══ Provided entries ══

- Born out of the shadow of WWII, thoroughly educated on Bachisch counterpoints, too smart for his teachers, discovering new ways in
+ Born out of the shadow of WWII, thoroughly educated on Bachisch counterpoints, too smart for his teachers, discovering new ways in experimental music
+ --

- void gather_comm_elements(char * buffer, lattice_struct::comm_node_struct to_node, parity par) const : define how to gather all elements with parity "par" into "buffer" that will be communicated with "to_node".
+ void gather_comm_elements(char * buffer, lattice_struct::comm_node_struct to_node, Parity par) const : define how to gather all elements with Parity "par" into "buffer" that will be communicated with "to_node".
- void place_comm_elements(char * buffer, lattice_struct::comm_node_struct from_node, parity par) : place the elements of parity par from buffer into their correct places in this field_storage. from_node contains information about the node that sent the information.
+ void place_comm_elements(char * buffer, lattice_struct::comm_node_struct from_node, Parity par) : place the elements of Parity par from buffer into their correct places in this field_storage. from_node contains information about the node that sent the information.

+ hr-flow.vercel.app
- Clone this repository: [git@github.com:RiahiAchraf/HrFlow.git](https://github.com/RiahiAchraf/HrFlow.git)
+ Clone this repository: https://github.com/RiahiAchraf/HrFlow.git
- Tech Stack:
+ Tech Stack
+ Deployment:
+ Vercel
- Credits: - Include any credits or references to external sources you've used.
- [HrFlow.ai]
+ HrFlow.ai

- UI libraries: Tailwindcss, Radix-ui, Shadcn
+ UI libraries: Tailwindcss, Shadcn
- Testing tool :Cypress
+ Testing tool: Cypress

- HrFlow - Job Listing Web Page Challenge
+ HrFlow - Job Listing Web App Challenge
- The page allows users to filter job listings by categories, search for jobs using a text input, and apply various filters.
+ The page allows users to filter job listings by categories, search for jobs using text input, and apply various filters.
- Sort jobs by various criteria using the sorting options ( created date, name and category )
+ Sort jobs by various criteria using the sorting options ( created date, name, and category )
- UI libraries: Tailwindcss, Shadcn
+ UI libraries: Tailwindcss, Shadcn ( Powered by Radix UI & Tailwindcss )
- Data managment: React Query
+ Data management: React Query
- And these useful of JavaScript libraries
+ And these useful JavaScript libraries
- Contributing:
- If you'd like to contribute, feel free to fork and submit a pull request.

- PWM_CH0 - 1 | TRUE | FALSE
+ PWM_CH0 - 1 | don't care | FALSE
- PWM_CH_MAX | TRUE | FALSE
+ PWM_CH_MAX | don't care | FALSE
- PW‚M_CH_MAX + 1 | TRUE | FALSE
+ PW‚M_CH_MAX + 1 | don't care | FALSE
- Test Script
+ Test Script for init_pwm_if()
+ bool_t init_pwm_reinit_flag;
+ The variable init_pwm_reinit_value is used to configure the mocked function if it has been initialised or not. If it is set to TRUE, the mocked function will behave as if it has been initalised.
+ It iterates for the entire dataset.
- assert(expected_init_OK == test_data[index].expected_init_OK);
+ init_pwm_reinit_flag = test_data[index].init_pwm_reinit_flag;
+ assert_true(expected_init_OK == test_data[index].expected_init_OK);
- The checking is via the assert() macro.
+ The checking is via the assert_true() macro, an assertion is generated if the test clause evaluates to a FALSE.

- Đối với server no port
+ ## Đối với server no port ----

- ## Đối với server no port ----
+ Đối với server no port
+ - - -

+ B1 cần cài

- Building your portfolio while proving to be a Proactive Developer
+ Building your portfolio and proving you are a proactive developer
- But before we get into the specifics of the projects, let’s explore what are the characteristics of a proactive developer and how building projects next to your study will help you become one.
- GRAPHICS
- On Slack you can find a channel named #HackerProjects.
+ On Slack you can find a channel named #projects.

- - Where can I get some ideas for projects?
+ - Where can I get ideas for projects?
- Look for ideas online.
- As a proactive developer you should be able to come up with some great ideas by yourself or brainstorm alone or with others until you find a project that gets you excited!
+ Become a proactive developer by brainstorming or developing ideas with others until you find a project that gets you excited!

═══

▶ _Task directions_
Please filter the entries for the word "HrFlow" and copy the lines that have it.

▶ _Reply_
- Clone this repository: [git@github.com:RiahiAchraf/HrFlow.git](https://github.com/RiahiAchraf/HrFlow.git)
+ Clone this repository: https://github.com/RiahiAchraf/HrFlow.git
- [HrFlow.ai]
+ HrFlow.ai
- HrFlow - Job Listing Web Page Challenge
+ HrFlow - Job Listing Web App Challenge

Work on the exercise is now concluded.